Some of you may know that the 2020 Hugo Award ceremony was held last night¹ and that it was hosted by George R. R. Martin. Some of you may have heard that it did not go well. Some of you may already know what happened, more or less. I watched it live, and unsurprisingly, I have opinions.
This post is not a blow-by-blow account of events or any sort of clever analysis or deep thoughts on how to move forward. Better minds than mine have already taken care of that; see for instance Natalie Luhrs’s take on the affair. Instead, I would like to offer a little bit of context for those who heard what happened (or watched it happen) and have a vague idea that it was bad but do not understand why everybody is so upset and do not want to jump down the rabbit hole of SFF fandom drama.

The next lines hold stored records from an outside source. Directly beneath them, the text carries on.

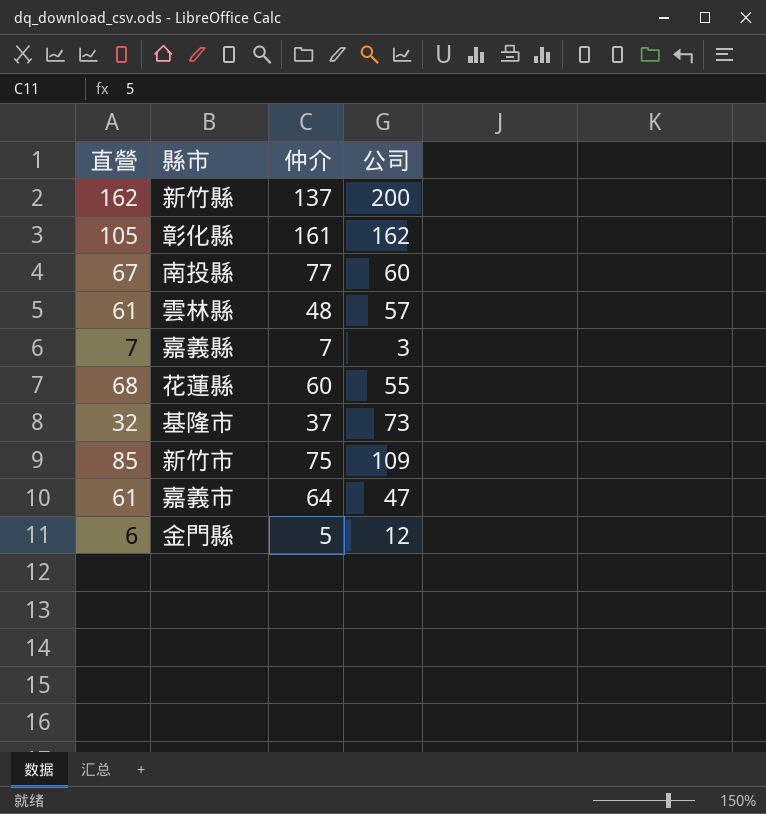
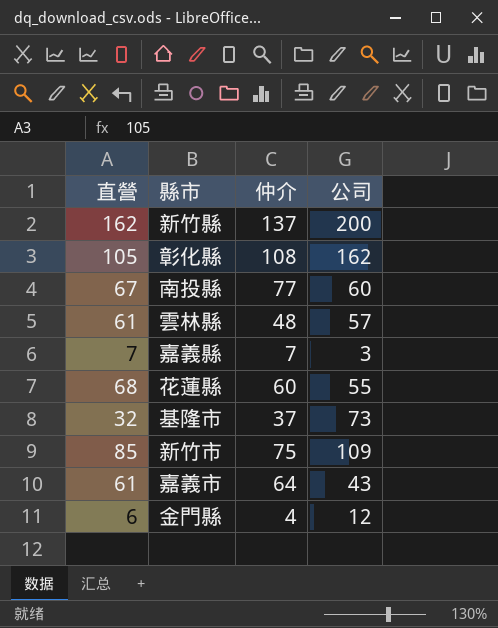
彰化縣 | 仲介: 161 -> 108
嘉義市 | 公司: 47 -> 43
金門縣 | 仲介: 5 -> 4

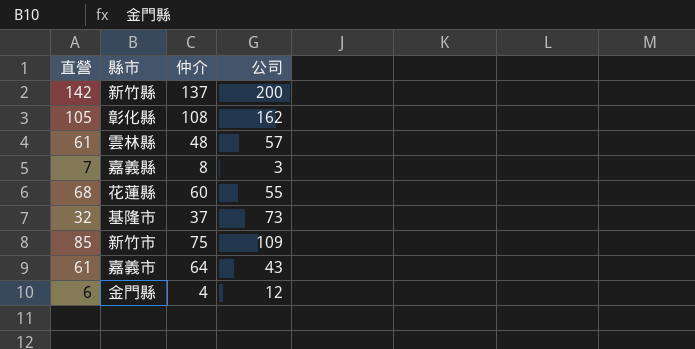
row 南投縣: 67 | 77 | 60 -> none
新竹縣 | 直營: 162 -> 142
嘉義縣 | 仲介: 7 -> 8

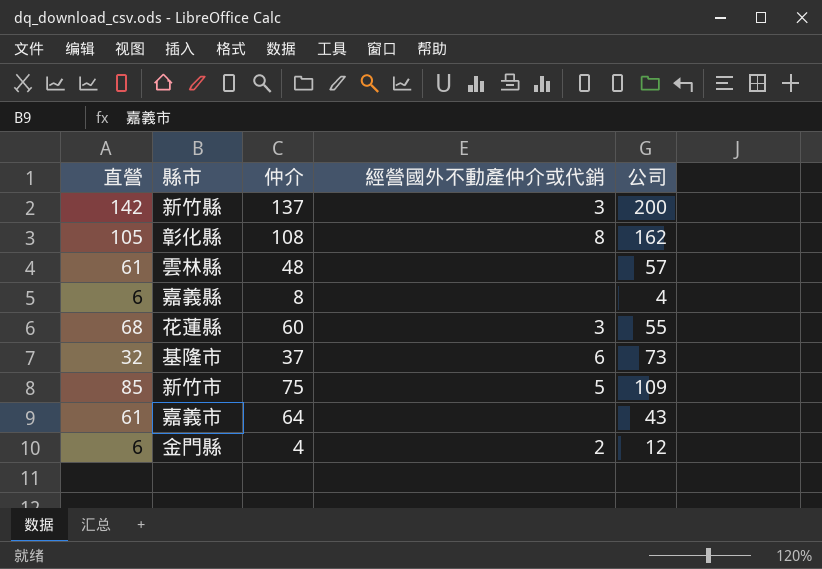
column 經營國外不動產仲介或代銷 | position: none -> 4
嘉義縣 | 直營: 7 -> 6
嘉義縣 | 公司: 3 -> 4

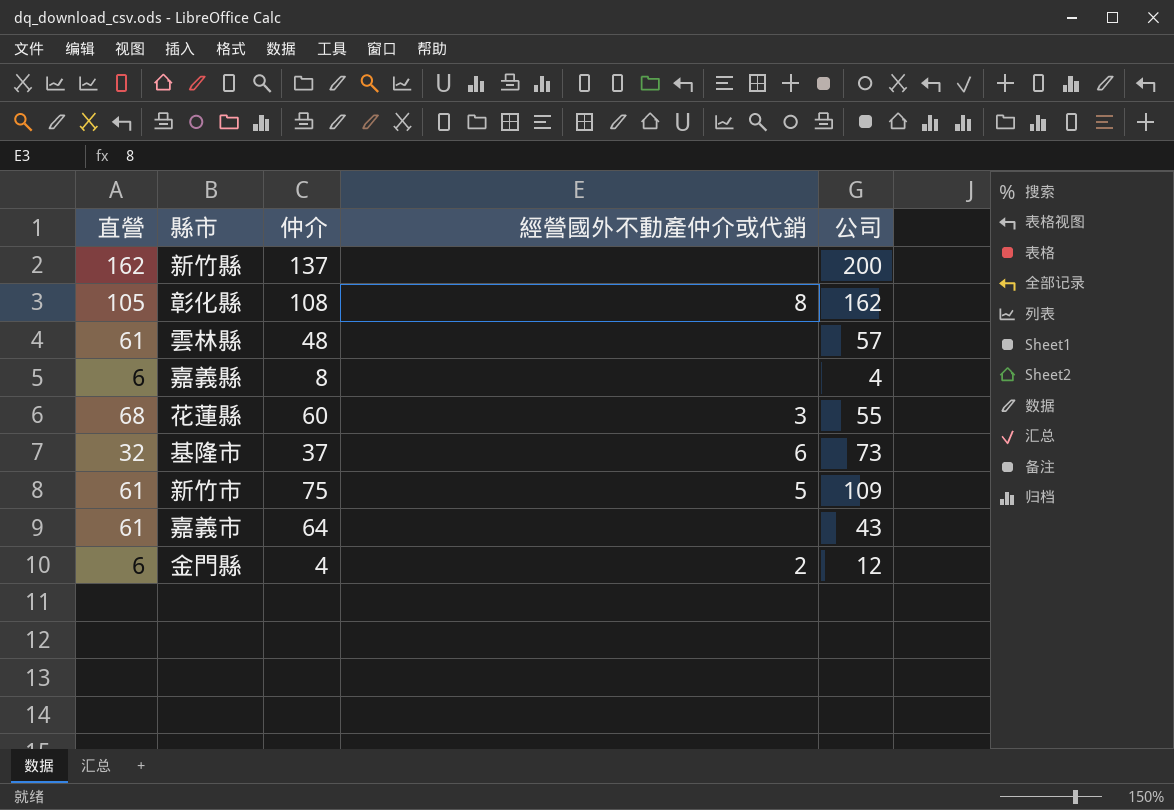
新竹縣 | 直營: 142 -> 162
新竹縣 | 經營國外不動產仲介或代銷: 3 -> none
新竹市 | 直營: 85 -> 61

So, here is my best attempt at putting the controversy in context.
- This year’s Hugo award administrators and / or WorldCon organizing committee selected George R. R. Martin to host the award ceremony. He, in turn, selected Robert Silverberg to present two of the awards (Best Editor Short Form / Long Form).
- There is a Hugo-adjacent award for new authors, which used to be called the John W. Campbell Award for Best New Writer. It is not technically a Hugo award, but in practice, the only difference is that instead of a pin and a silver rocket, you get a different pin and a plaque.
- In her acceptance speech for the 2019 Campbell award, Jeannette Ng referenced the fact that Campbell was, shall we say, Not Very Nice.² As she points out herself, she was neither the first nor the most prominent person to bring that up, or even the first or most prominent to do so in front of a large audience. But we live in interesting times, and her speech resonated as never before. This had two major consequences: the award was renamed to the Astounding Award for Best New Writer, and Ng’s acceptance speech was nominated for the 2020 Hugo Award for Best Related Work.
- As editor of the Astounding Science Fiction magazine (later renamed to Analog Science Fiction and Fact) for thirty-odd years, Campbell was credited with discovering, mentoring, and promoting many new authors, some of whom went on to become the most recognizable names in the genre. In that light, it seems natural that an award given to new writers should be named after him. However, we cannot mention the voices which Campbell elevated without also mentioning the ones he suppressed. Because Campbell had a very clear idea of who was worth listening to (white men) and who wasn’t (everybody else). If Campbell was still alive and in a position of power, it is doubtful that Jeannette Ng would be a published author. Or Rebecca F. Kuang, who won this year’s Astounding Award. Or Rebecca Roanhorse (2018). Or Wesley Chu (2015). Or Sofia Samatar (2014). Or any but five or six of the last twenty Best New Writer laureates. And certainly not N. K. Jemisin, whose Broken Earth trilogy netted her three consecutive Best Novel Hugos (2016-2018), a Nebula (2018), and a Locus (2018), but whose skin is of a shade which Campbell particularly detested.
When Martin (and Silverberg, who was granted — or granted himself — a disproportionate amount of airtime compared to other presenters) brought up Campbell again, and again, and again, during the ceremony; and when Martin repeatedly pronounced “Astounding” in the most theatrical way imaginable when referring to the award; and when Martin gave a list of examples of what constitutes a “related work”³ which covered every nominee except Ng; this has to be viewed in the context of Ng’s speech last year, of her nomination this year, and of the renaming of the award. And it does not look pretty.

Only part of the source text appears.